PROVIDED ENTRIES:
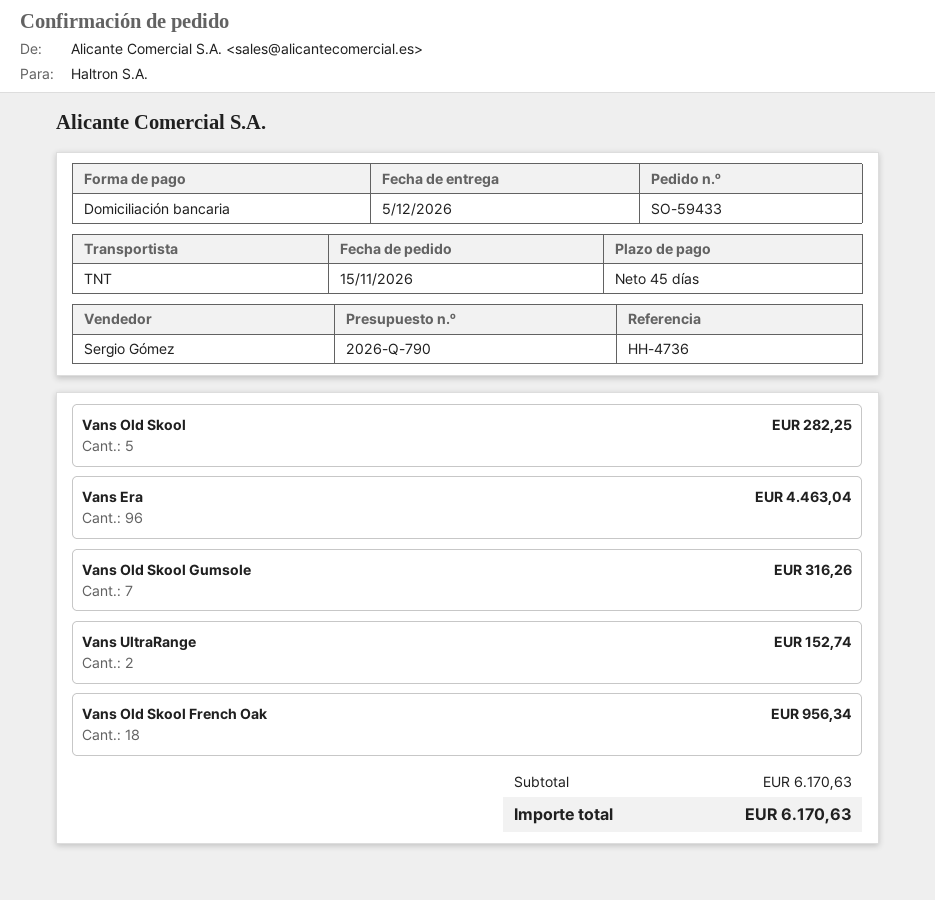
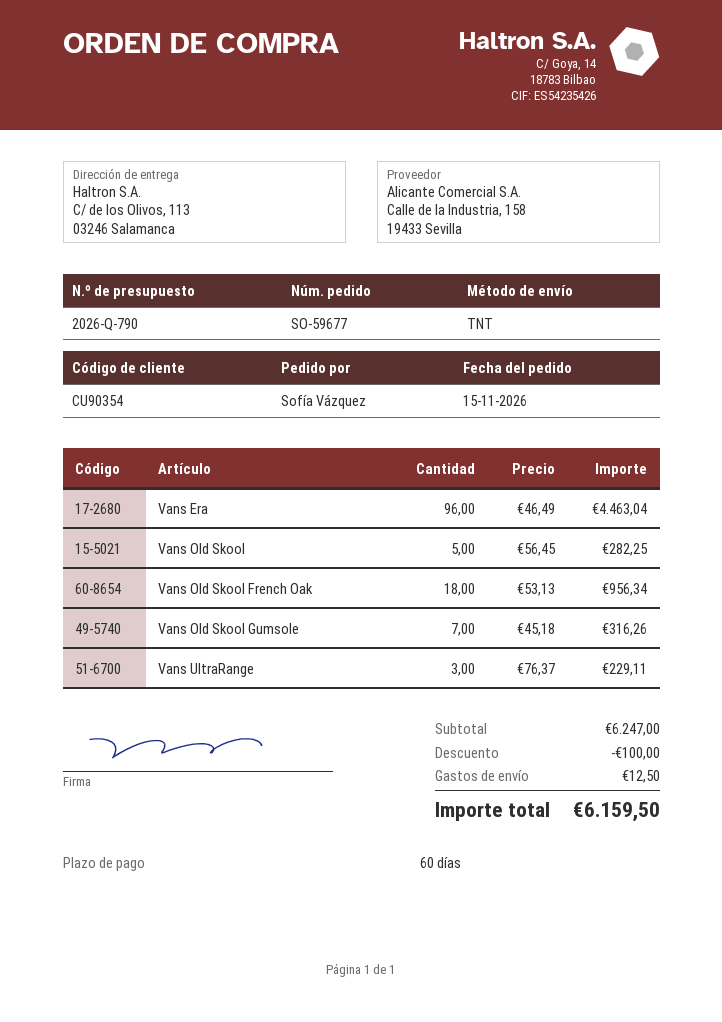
order number: SO-59433 -> SO-59677
payment terms: 45 days -> 60 days
Vans UltraRange: 2 for 152.74 -> 3 for 229.11
subtotal: 6170.63 -> 6247.00
discount: none -> 100.00
shipping: none -> 12.50
total: 6170.63 -> 6159.50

PROBLEM STATEMENT: The line containing "Vans UltraRange: 2 for 152.74 -> 3 for 229.11" and every line after it, through the end of the records, should be repeated exactly and alone.

REPLY:
Vans UltraRange: 2 for 152.74 -> 3 for 229.11
subtotal: 6170.63 -> 6247.00
discount: none -> 100.00
shipping: none -> 12.50
total: 6170.63 -> 6159.50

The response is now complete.